I am surprised because I have no problem on my side :
Can you post a screenshot of what you get ?
Regards,
Lionel
1
Answers
Hi @olgakulesza2,
Does this process answer to your need (to adapt to your own dataset) :
Regards,
Lionel
Pivot operator will do this easily for you, group by book id and index by tag.
Lindon Ventures
Data Science Consulting from Certified RapidMiner Experts
Thanks @Telcontar120, but then I will have just names of tags as a columns names and some numbers as a values.

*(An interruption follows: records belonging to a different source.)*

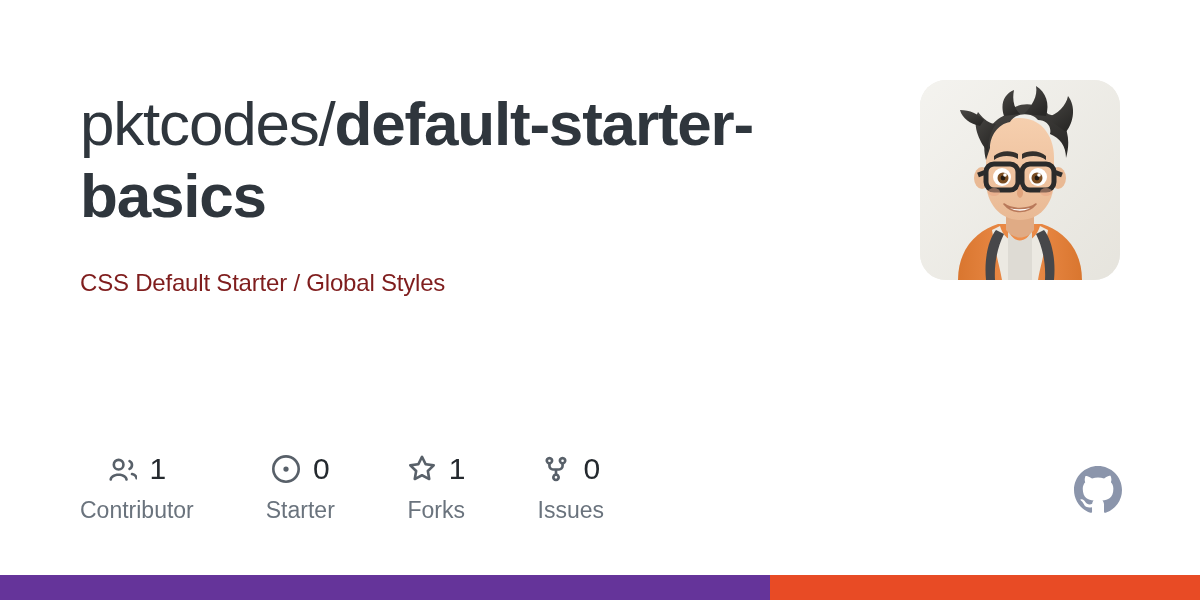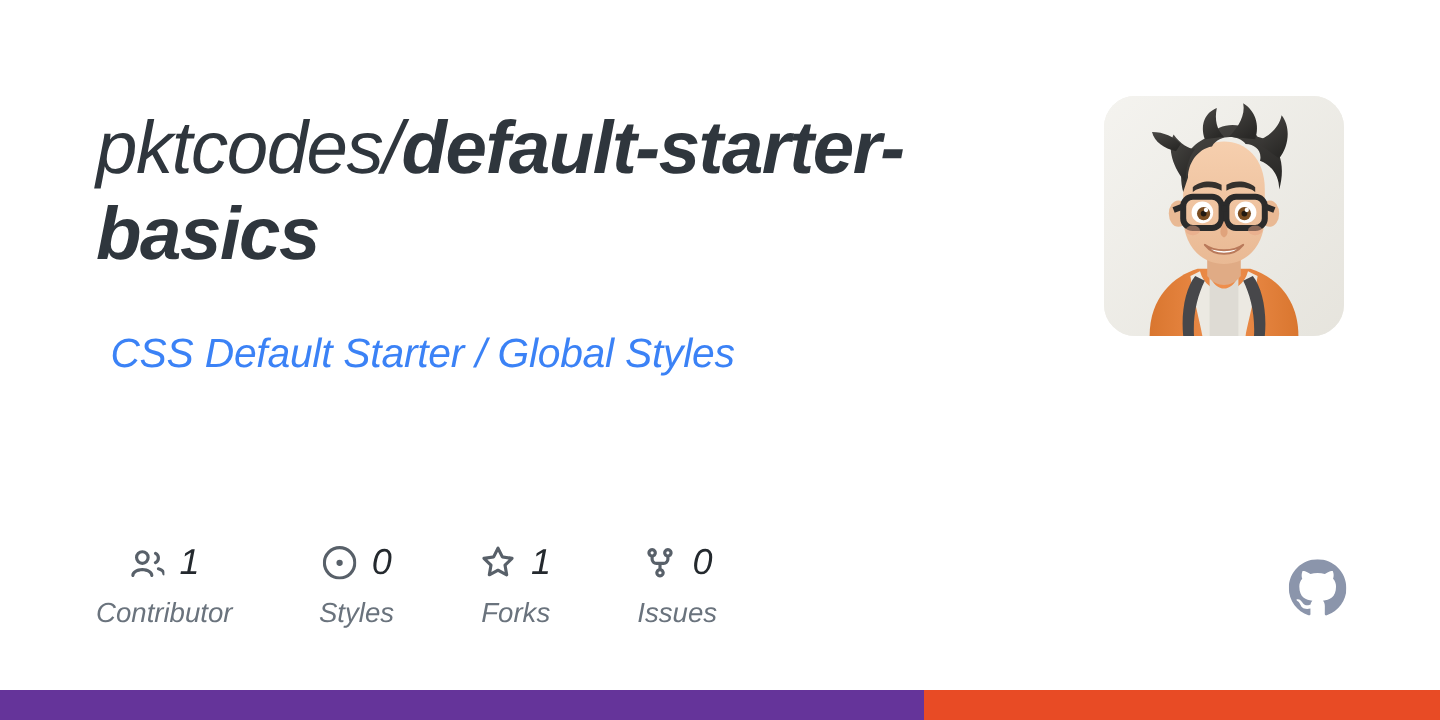--- a/index.html
+++ b/index.html
@@ -19,7 +19,6 @@
     height: 600px;
     background: #ffffff;
     box-sizing: border-box;
-    font-style: italic;
   }
 
   

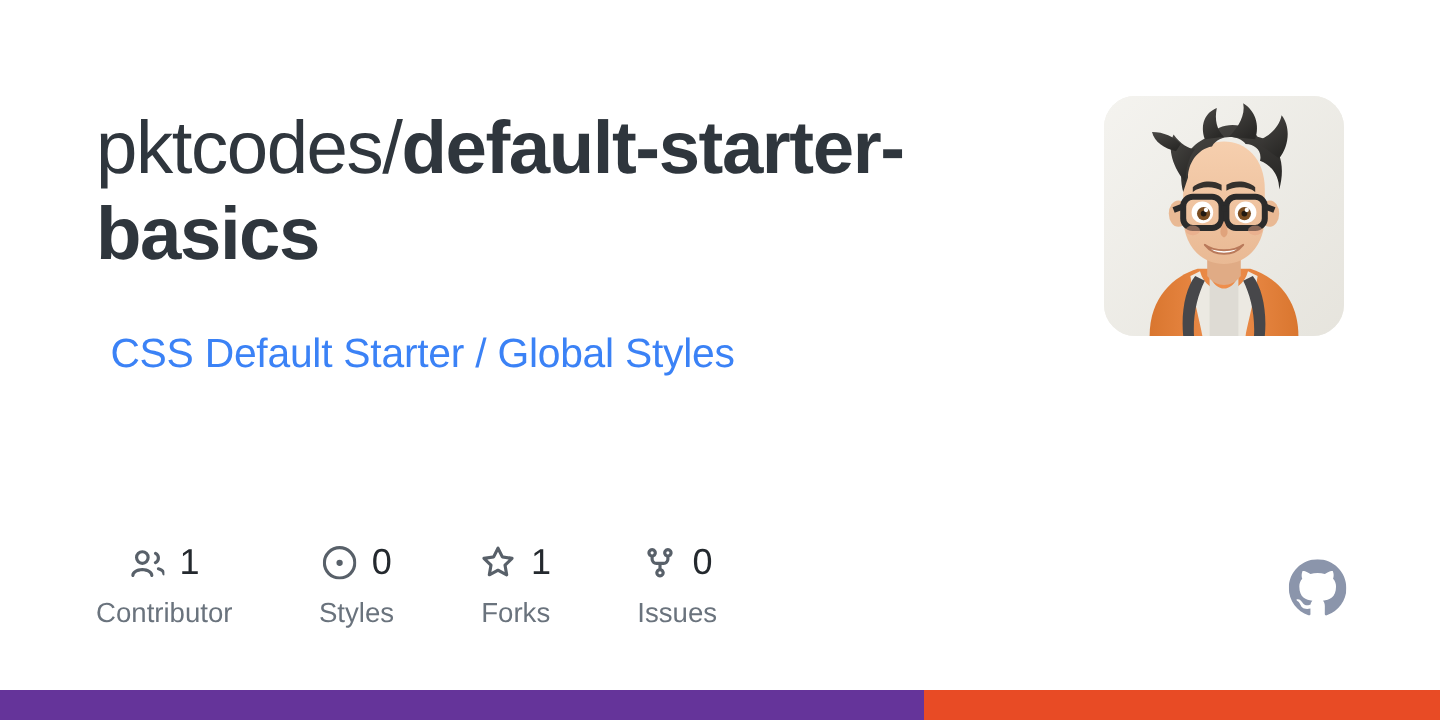--- a/index.html
+++ b/index.html
@@ -51,10 +51,10 @@
     left: 80px;
     top: 262px;
     width: 790px;
-    margin: 12px;
-    font-size: 34px;
+    margin: 0;
+    font-size: 24px;
     line-height: 42px;
-    color: #3b82f6;
+    color: #7f1d1d;
     font-weight: 400;
     letter-spacing: -0.2px;
   }

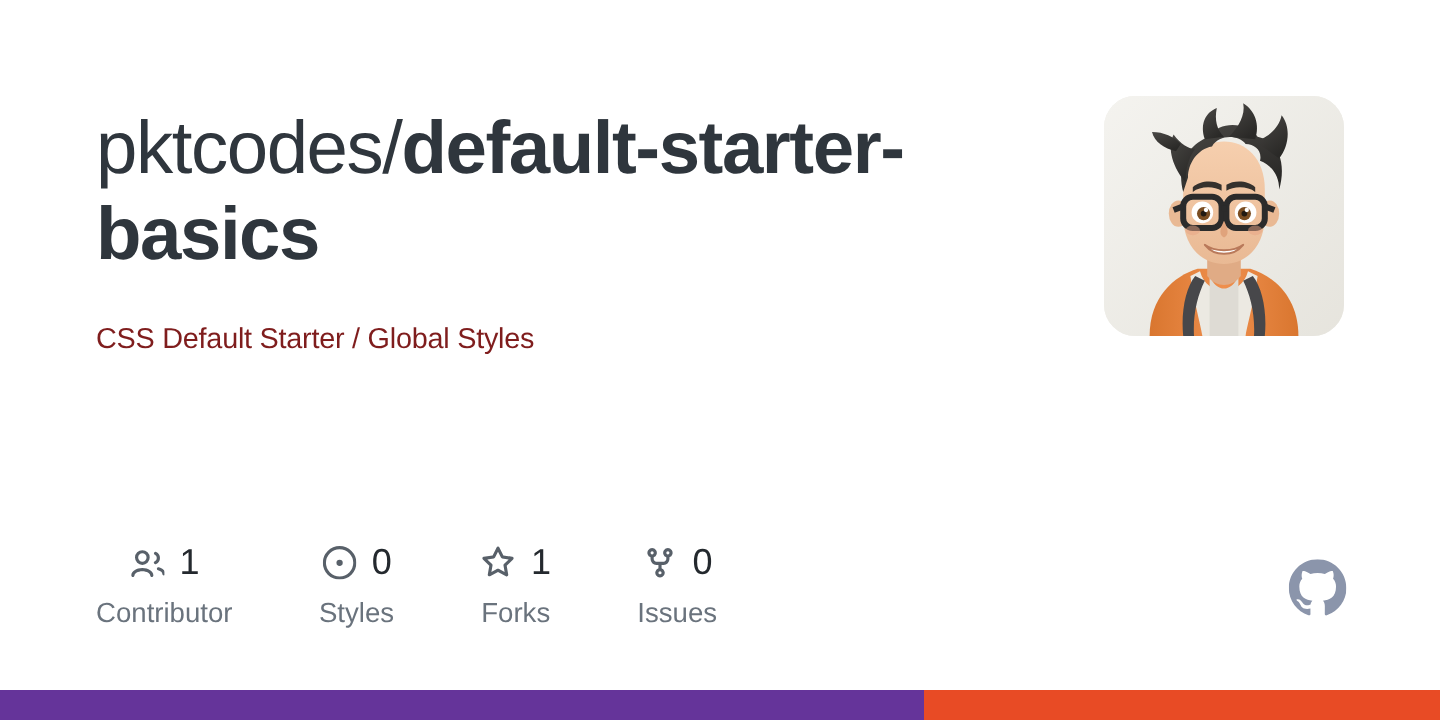--- a/index.html
+++ b/index.html
@@ -272,7 +272,7 @@
         </span>
         <span class="stat-value">0</span>
       </div>
-      <span class="stat-label">Styles</span>
+      <span class="stat-label">Starter</span>
     </div>
 
     <div class="stat">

I want tag_names to be values, column name may be for example tag1.
Thanks @lionelderkrikor, but in that case I have splitted letters in each column.
But then you can add a "Loop Attributes" and just replace the attribute value with the macro for the attribute name for all your tags, I think :-)
Lindon Ventures
Data Science Consulting from Certified RapidMiner Experts
@Telcontar120 I think I don't get it Could you please tell me about it with details? I'm completely new at Rapid Miner and I don't know things you are talking about
Now it works great, thank you @lionelderkrikor!